Among Schlegelberger's many works in this time was a bill for the introduction of a new national currency which was supposed to end the hyperinflation to which the Reichsmark was prone. After Franz Gürtner's death in 1941, Schlegelberger became provisional Reich Minister of Justice for the years 1941 and 1942, followed then by Otto Thierack. During his time in office the number of death sentences rose sharply. He authored the bills such as the so-called Poland Penal Law Provision (Polenstrafrechtsverordnung) under which Poles were executed for tearing down German posters. Schlegelberg's attitude towards his job may be best encapsulated in a letter to Reich Minister and Chief of the Reich Chancellery Hans Heinrich Lammers:

“Most Honoured Mr.
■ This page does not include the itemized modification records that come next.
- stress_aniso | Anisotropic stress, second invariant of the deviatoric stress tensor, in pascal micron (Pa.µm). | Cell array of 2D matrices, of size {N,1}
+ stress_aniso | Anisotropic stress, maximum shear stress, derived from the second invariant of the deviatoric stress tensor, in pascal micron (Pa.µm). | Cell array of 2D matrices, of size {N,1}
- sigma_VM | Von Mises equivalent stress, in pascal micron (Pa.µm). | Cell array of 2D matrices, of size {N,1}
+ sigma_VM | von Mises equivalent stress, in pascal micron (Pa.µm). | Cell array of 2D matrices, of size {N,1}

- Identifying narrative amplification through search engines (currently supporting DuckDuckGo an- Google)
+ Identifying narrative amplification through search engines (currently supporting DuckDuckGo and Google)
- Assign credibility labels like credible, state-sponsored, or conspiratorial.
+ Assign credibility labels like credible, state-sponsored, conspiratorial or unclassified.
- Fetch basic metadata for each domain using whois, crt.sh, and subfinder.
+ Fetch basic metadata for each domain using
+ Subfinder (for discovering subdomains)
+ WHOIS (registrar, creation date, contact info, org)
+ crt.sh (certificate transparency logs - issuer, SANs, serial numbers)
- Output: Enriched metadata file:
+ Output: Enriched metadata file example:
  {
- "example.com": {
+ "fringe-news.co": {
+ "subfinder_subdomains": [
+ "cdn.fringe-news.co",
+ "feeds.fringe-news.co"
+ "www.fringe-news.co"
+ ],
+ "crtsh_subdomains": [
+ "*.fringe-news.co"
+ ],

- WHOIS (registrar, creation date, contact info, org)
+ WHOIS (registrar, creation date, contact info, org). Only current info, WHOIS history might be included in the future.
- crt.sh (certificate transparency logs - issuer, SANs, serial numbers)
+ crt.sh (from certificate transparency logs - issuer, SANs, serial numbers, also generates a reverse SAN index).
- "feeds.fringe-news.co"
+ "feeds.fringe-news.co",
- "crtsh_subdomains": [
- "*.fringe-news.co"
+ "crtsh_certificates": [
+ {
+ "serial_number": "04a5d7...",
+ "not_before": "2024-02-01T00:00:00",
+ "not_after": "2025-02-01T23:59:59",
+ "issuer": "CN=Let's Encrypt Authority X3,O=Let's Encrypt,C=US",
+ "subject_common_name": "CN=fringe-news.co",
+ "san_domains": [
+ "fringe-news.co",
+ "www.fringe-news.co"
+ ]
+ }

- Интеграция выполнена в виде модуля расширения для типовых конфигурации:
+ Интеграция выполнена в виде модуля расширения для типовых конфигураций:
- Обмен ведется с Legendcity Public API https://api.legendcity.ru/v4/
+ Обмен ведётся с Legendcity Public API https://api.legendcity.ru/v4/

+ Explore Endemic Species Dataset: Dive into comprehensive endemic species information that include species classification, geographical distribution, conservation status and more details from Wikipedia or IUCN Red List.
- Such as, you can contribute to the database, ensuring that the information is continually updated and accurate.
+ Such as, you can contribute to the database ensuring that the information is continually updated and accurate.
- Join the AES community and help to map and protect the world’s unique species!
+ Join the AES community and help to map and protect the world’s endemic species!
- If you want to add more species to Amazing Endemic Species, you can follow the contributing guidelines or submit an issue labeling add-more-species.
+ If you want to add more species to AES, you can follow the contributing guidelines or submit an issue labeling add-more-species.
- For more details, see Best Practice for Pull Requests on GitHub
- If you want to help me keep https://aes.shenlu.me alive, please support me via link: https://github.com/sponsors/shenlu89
Reich Minister Dr. Lammers!

“Upon the Führer - order of 24 October 1941 forwarded to me through Mr. State Minister and Chief of the Führer's and Reich Chancellor's Presidial Chancellery, I have handed the Jew Markus Luftglass, sentenced to 2½ years in prison by the Special Court in Katowice, over to the Gestapo for execution.

Heil Hitler!
Your most obedient

However, to "spare" some of the half - Jews, he suggested in a letter on 5 April 1942 to Hans Heinrich Lammers, they be given a choice between the "evacuation" or sterilization:

“The measures for the final solution of the Jewish question should extend only to full Jews and descendants of mixed marriages of the first degree, but should not apply to descendants of mixed marriages of the second degree.

“With regard to the treatment of Jewish descendants of mixed marriages of the first degree, I agree with the conception of the Reich Minister of the Interior which he expressed in his letter of 16 February 1942, to the effect that the prevention of propagation of these descendants of mixed marriages is to be preferred to their being thrown in with the Jews and evacuated. It follows therefrom that the evacuation of those half - Jews who are no more capable of propagation is obviated from the beginning. There is no national interest in dissolving the marriage between such half - Jews and a full - blooded German.

“Those half - Jews who are capable of propagation should be given the choice to submit to sterilization or to be evacuated in the same manner as Jews.”

Upon his retirement from the position on 24 August 1942, Hitler gave Schlegelberger an endowment of RM 100,000; in 1944, Hitler allowed him to buy an estate with the money, something that only agricultural experts were entitled to under the rules in force at the time. This would later weigh against him at Nuremberg, for it showed that Hitler thought highly of Schlegelberger.

At the Nuremberg Judges' Trial Schlegelberger was one of the main accused. He was sentenced to life in prison for conspiracy to perpetrate war crimes and crimes against humanity. In the reasons given for the judgment, it says:

‘…that Schlegelberger supported the pretension of Hitler in his assumption of power to deal with life and death in disregard of even the pretense of judicial process. By his exhortations and directives, Schlegelberger contributed to the destruction of judicial independence. It was his signature on the decree of 7 February 1942 which imposed upon the Ministry of Justice and the courts the burden of the prosecution, trial, and disposal of the victims of Hitler’s Night and Fog. For this he must be charged with primary responsibility.

‘He was guilty of instituting and supporting procedures for the wholesale persecution of Jews and Poles. Concerning Jews, his ideas were less brutal than those of his associates, but they can scarcely be called humane. When the "final solution of the Jewish question" was under discussion, the question arose as to the disposition of half - Jews. The deportation of full Jews to the East was then in full swing throughout Germany. Schlegelberger was unwilling to extend the system to half - Jews.’

In 1950 the 74 year old Schlegelberger was released owing to incapacity. For years afterward, he drew a monthly pension of DM 2,894 (for comparison, the average monthly income in Germany at that time was DM 535). Schlegelberger then lived in Flensburg until his death.